▸ WHAT YOU SHOULD DO:
The reply should contain every line of the data, repeated exactly, and no pictures.

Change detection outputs
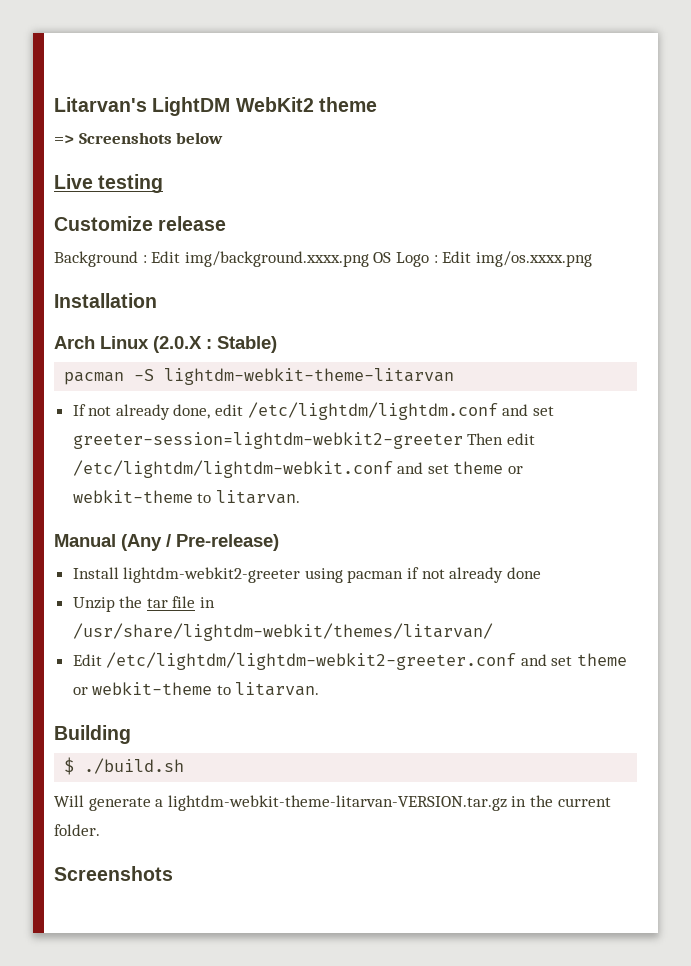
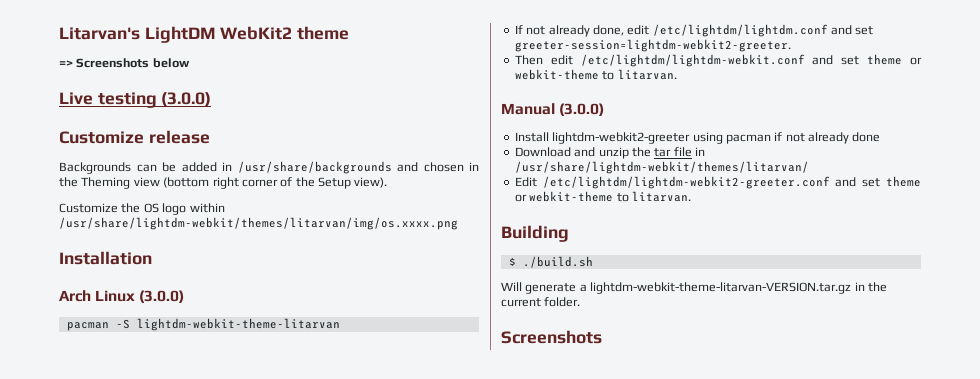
(164, 183) none -> [161,92,212,107] (3.0.0)
[54,251,592,267] Background : Edit img/background.xxxx.png OS Logo : Edit img/os.xxxx.png -> [59,161,479,174] [59,177,388,189] [59,203,225,215] [59,217,458,230] Backgrounds can be added in /usr/share/backgrounds and chosen in the Theming view (bottom right corner of the Setup view). // Customize the OS logo within /usr/share/lightdm-webkit/themes/litarvan/img/os.xxxx.png
[153,336,277,353] (2.0.X : Stable) -> [139,290,185,303] (3.0.0)
[72,432,463,449] greeter-session=lightdm-webkit2-greeter -> [514,39,791,52] greeter-session=lightdm-webkit2-greeter. //
[121,534,279,551] (Any / Pre-release) -> [559,103,605,116] (3.0.0)
[72,597,115,612] Unzip -> [514,147,629,159] Download and unzip

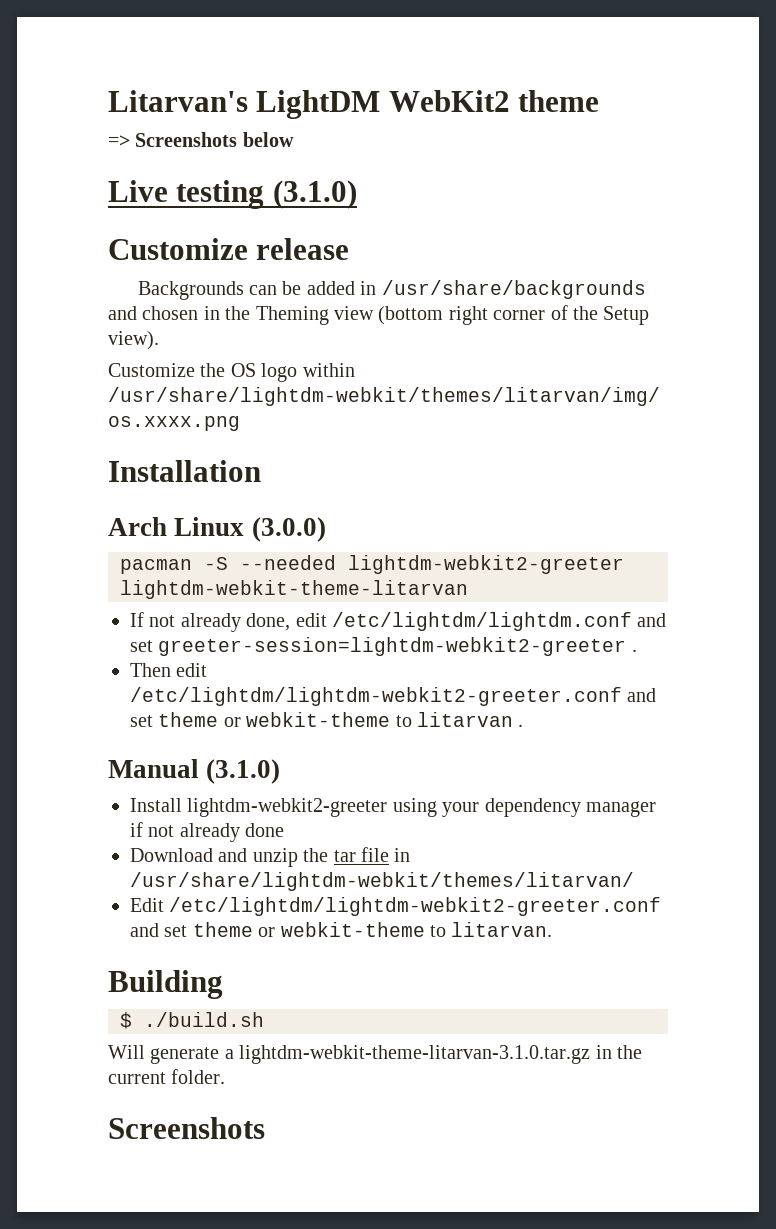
[161,92,212,107] (3.0.0) -> [272,180,357,209] (3.1.0)
(130, 324) none -> [240,555,624,574] --needed lightdm-webkit2-greeter
[514,39,791,52] greeter-session=lightdm-webkit2-greeter. -> [158,637,637,656] greeter-session=lightdm-webkit2-greeter .
[580,54,922,67] [514,69,677,80] /etc/lightdm/lightdm-webkit.conf and set theme or webkit-theme to litarvan. -> [130,687,657,706] [130,712,524,727] /etc/lightdm/lightdm-webkit2-greeter.conf and set theme or webkit-theme to litarvan .
[559,103,605,116] (3.0.0) -> [206,759,281,784] (3.1.0)
[725,134,771,144] pacman -> [442,798,656,817] your dependency manager
[590,282,852,294] lightdm-webkit-theme-litarvan-VERSION.tar.gz -> [239,1045,591,1064] lightdm-webkit-theme-litarvan-3.1.0.tar.gz

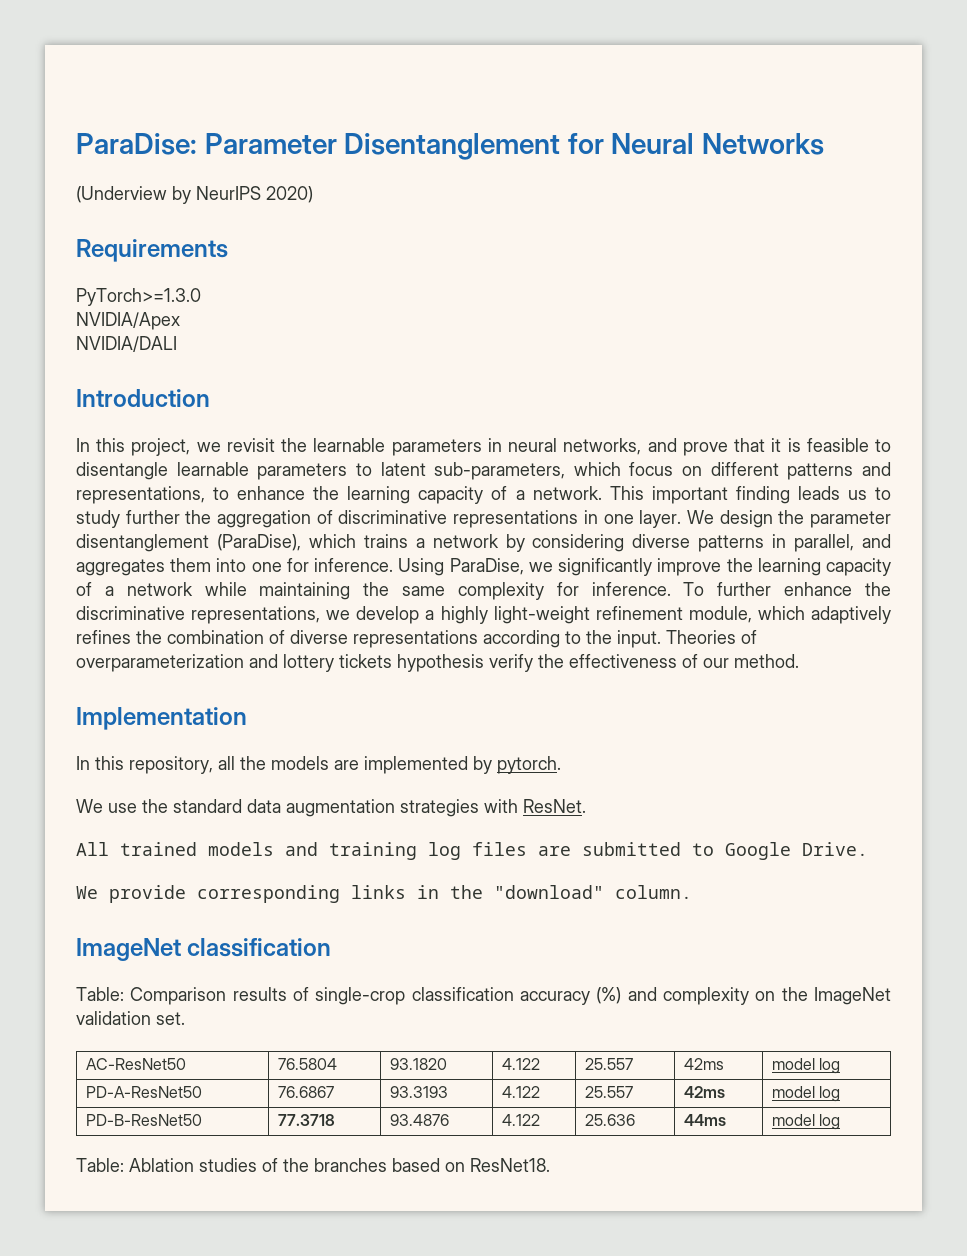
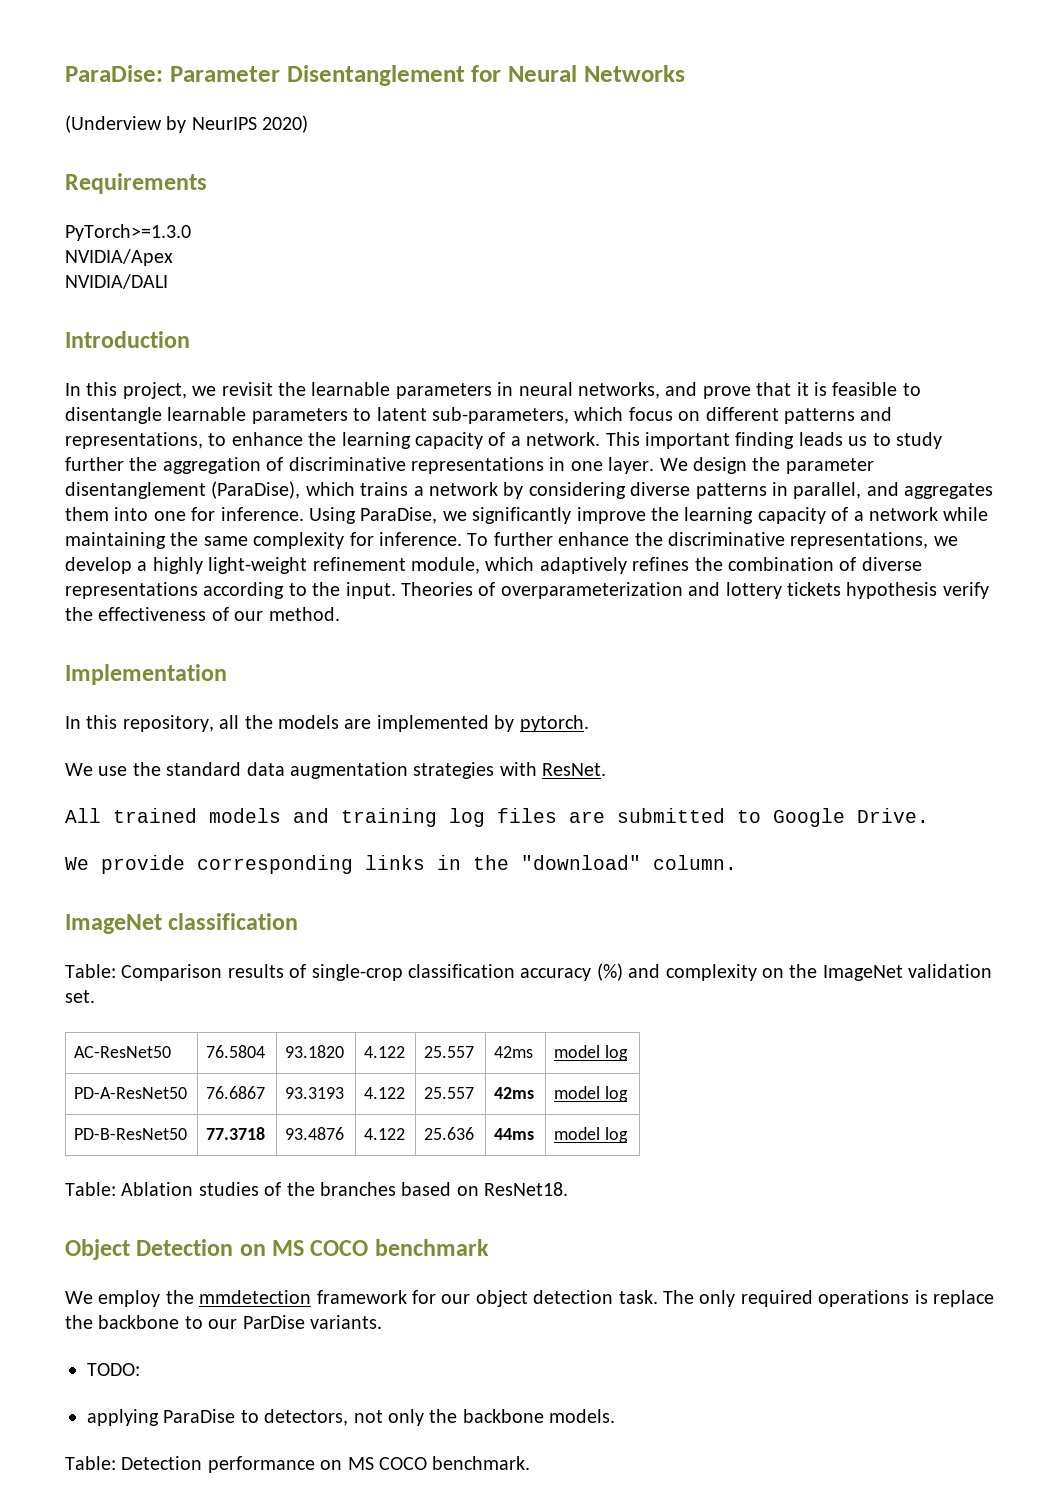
(550, 1165) none -> [65,1239,489,1260] [65,1290,994,1307] [65,1315,382,1329] [87,1363,140,1376] [87,1409,616,1426] [65,1456,531,1473] // Object Detection on MS COCO benchmark // We employ the mmdetection framework for our object detection task. The only required operations is replace the backbone to our ParDise variants. // TODO: // applying ParaDise to detectors, not only the backbone models. // Table: Detection performance on MS COCO benchmark.

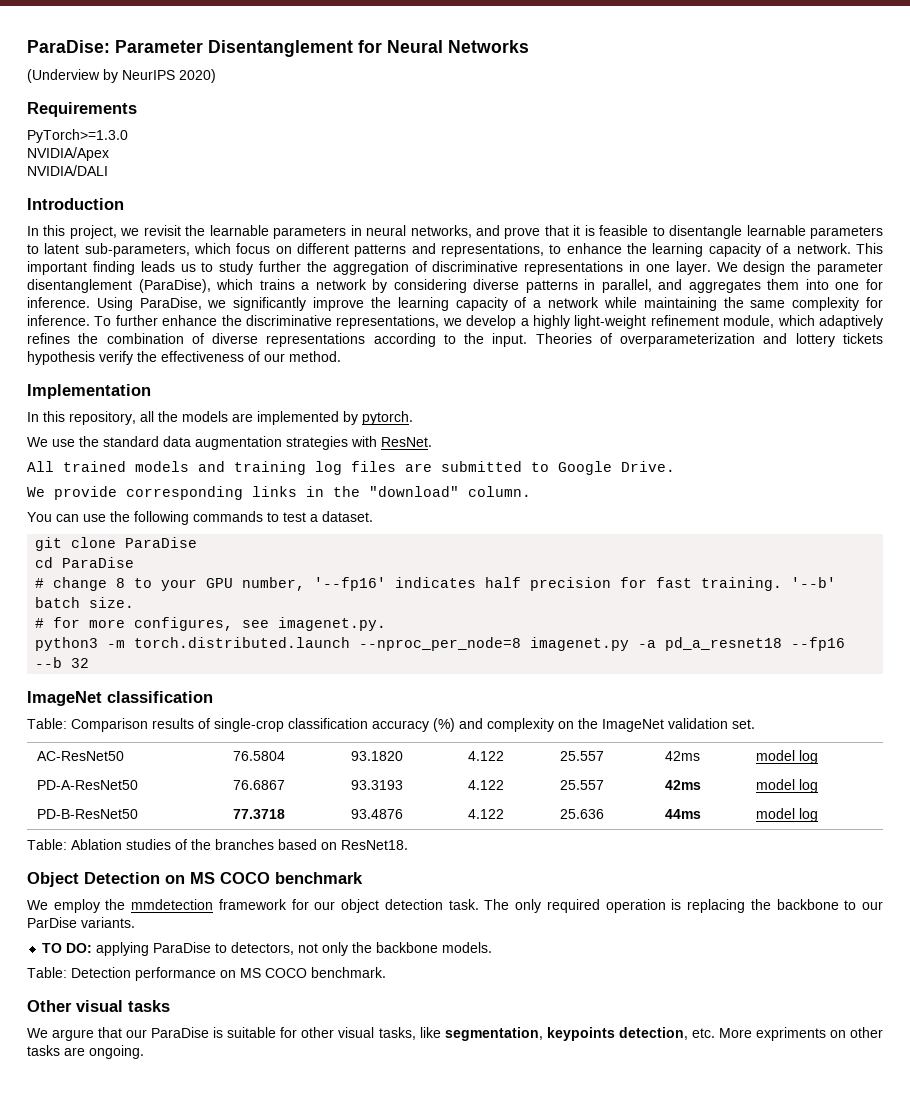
(737, 862) none -> [27,511,373,525] [35,537,198,551] [35,557,135,568] [35,577,837,591] [35,597,135,608] [35,617,387,631] [35,637,846,651] [35,657,90,668] // You can use the following commands to test a dataset. // git clone ParaDise // cd ParaDise // # change 8 to your GPU number, '--fp16' indicates half precision for fast training. '--b' batch size. // # for more configures, see imagenet.py. // python3 -m torch.distributed.launch --nproc_per_node=8 imagenet.py -a pd_a_resnet18 --fp16 --b 32
[818,1290,994,1307] operations is replace -> [605,899,746,913] operation is replacing
[87,1363,140,1376] TODO: // -> [42,943,93,953] TO DO:
(531, 1463) none -> [27,1000,170,1012] [27,1027,884,1041] [27,1045,144,1059] // Other visual tasks // We argure that our ParaDise is suitable for other visual tasks, like segmentation, keypoints detection, etc. More expriments on other tasks are ongoing.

▸ EXERCISE RESPONSE:
(164, 183) none -> [161,92,212,107] (3.0.0)
[54,251,592,267] Background : Edit img/background.xxxx.png OS Logo : Edit img/os.xxxx.png -> [59,161,479,174] [59,177,388,189] [59,203,225,215] [59,217,458,230] Backgrounds can be added in /usr/share/backgrounds and chosen in the Theming view (bottom right corner of the Setup view). // Customize the OS logo within /usr/share/lightdm-webkit/themes/litarvan/img/os.xxxx.png
[153,336,277,353] (2.0.X : Stable) -> [139,290,185,303] (3.0.0)
[72,432,463,449] greeter-session=lightdm-webkit2-greeter -> [514,39,791,52] greeter-session=lightdm-webkit2-greeter. //
[121,534,279,551] (Any / Pre-release) -> [559,103,605,116] (3.0.0)
[72,597,115,612] Unzip -> [514,147,629,159] Download and unzip

[161,92,212,107] (3.0.0) -> [272,180,357,209] (3.1.0)
(130, 324) none -> [240,555,624,574] --needed lightdm-webkit2-greeter
[514,39,791,52] greeter-session=lightdm-webkit2-greeter. -> [158,637,637,656] greeter-session=lightdm-webkit2-greeter .
[580,54,922,67] [514,69,677,80] /etc/lightdm/lightdm-webkit.conf and set theme or webkit-theme to litarvan. -> [130,687,657,706] [130,712,524,727] /etc/lightdm/lightdm-webkit2-greeter.conf and set theme or webkit-theme to litarvan .
[559,103,605,116] (3.0.0) -> [206,759,281,784] (3.1.0)
[725,134,771,144] pacman -> [442,798,656,817] your dependency manager
[590,282,852,294] lightdm-webkit-theme-litarvan-VERSION.tar.gz -> [239,1045,591,1064] lightdm-webkit-theme-litarvan-3.1.0.tar.gz

(550, 1165) none -> [65,1239,489,1260] [65,1290,994,1307] [65,1315,382,1329] [87,1363,140,1376] [87,1409,616,1426] [65,1456,531,1473] // Object Detection on MS COCO benchmark // We employ the mmdetection framework for our object detection task. The only required operations is replace the backbone to our ParDise variants. // TODO: // applying ParaDise to detectors, not only the backbone models. // Table: Detection performance on MS COCO benchmark.

(737, 862) none -> [27,511,373,525] [35,537,198,551] [35,557,135,568] [35,577,837,591] [35,597,135,608] [35,617,387,631] [35,637,846,651] [35,657,90,668] // You can use the following commands to test a dataset. // git clone ParaDise // cd ParaDise // # change 8 to your GPU number, '--fp16' indicates half precision for fast training. '--b' batch size. // # for more configures, see imagenet.py. // python3 -m torch.distributed.launch --nproc_per_node=8 imagenet.py -a pd_a_resnet18 --fp16 --b 32
[818,1290,994,1307] operations is replace -> [605,899,746,913] operation is replacing
[87,1363,140,1376] TODO: // -> [42,943,93,953] TO DO:
(531, 1463) none -> [27,1000,170,1012] [27,1027,884,1041] [27,1045,144,1059] // Other visual tasks // We argure that our ParaDise is suitable for other visual tasks, like segmentation, keypoints detection, etc. More expriments on other tasks are ongoing.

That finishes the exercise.